Segment Start: GIVEN DATA
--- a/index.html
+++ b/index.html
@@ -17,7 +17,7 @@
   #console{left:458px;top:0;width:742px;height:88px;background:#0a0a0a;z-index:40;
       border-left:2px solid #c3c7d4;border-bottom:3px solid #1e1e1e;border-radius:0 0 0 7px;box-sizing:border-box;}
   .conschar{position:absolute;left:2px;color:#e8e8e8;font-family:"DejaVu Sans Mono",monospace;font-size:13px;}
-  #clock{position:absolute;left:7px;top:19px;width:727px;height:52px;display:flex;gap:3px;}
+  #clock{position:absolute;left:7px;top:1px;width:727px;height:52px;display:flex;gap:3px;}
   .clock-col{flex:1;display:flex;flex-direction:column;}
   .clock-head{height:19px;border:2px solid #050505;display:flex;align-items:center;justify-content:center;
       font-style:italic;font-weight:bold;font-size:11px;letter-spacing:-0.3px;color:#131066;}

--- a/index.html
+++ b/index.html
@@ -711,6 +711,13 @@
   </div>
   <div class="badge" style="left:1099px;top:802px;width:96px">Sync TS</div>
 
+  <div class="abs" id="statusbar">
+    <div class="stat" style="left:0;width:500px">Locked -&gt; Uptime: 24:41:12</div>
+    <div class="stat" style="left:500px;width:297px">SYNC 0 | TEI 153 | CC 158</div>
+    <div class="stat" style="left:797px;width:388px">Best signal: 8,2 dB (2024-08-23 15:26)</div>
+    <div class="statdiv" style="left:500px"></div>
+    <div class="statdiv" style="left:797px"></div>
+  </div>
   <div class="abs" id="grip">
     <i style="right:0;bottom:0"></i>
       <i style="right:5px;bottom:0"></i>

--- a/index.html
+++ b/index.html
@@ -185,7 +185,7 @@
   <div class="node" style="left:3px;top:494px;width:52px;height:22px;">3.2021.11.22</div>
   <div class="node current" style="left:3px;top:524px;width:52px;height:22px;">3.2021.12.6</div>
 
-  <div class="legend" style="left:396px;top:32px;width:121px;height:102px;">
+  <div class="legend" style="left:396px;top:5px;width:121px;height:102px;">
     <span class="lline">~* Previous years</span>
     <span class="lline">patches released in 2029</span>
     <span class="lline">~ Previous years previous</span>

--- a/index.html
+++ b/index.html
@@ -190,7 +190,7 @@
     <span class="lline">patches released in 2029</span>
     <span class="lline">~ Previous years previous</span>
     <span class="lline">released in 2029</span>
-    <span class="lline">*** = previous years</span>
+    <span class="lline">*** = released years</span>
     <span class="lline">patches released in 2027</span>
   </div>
Segment End: GIVEN DATA
_PROBLEM TO SOLVE_
The entries above should be repeated exactly, every one of them.

_EXERCISE ANSWER_
--- a/index.html
+++ b/index.html
@@ -17,7 +17,7 @@
   #console{left:458px;top:0;width:742px;height:88px;background:#0a0a0a;z-index:40;
       border-left:2px solid #c3c7d4;border-bottom:3px solid #1e1e1e;border-radius:0 0 0 7px;box-sizing:border-box;}
   .conschar{position:absolute;left:2px;color:#e8e8e8;font-family:"DejaVu Sans Mono",monospace;font-size:13px;}
-  #clock{position:absolute;left:7px;top:19px;width:727px;height:52px;display:flex;gap:3px;}
+  #clock{position:absolute;left:7px;top:1px;width:727px;height:52px;display:flex;gap:3px;}
   .clock-col{flex:1;display:flex;flex-direction:column;}
   .clock-head{height:19px;border:2px solid #050505;display:flex;align-items:center;justify-content:center;
       font-style:italic;font-weight:bold;font-size:11px;letter-spacing:-0.3px;color:#131066;}

--- a/index.html
+++ b/index.html
@@ -711,6 +711,13 @@
   </div>
   <div class="badge" style="left:1099px;top:802px;width:96px">Sync TS</div>
 
+  <div class="abs" id="statusbar">
+    <div class="stat" style="left:0;width:500px">Locked -&gt; Uptime: 24:41:12</div>
+    <div class="stat" style="left:500px;width:297px">SYNC 0 | TEI 153 | CC 158</div>
+    <div class="stat" style="left:797px;width:388px">Best signal: 8,2 dB (2024-08-23 15:26)</div>
+    <div class="statdiv" style="left:500px"></div>
+    <div class="statdiv" style="left:797px"></div>
+  </div>
   <div class="abs" id="grip">
     <i style="right:0;bottom:0"></i>
       <i style="right:5px;bottom:0"></i>

--- a/index.html
+++ b/index.html
@@ -185,7 +185,7 @@
   <div class="node" style="left:3px;top:494px;width:52px;height:22px;">3.2021.11.22</div>
   <div class="node current" style="left:3px;top:524px;width:52px;height:22px;">3.2021.12.6</div>
 
-  <div class="legend" style="left:396px;top:32px;width:121px;height:102px;">
+  <div class="legend" style="left:396px;top:5px;width:121px;height:102px;">
     <span class="lline">~* Previous years</span>
     <span class="lline">patches released in 2029</span>
     <span class="lline">~ Previous years previous</span>

--- a/index.html
+++ b/index.html
@@ -190,7 +190,7 @@
     <span class="lline">patches released in 2029</span>
     <span class="lline">~ Previous years previous</span>
     <span class="lline">released in 2029</span>
-    <span class="lline">*** = previous years</span>
+    <span class="lline">*** = released years</span>
     <span class="lline">patches released in 2027</span>
   </div>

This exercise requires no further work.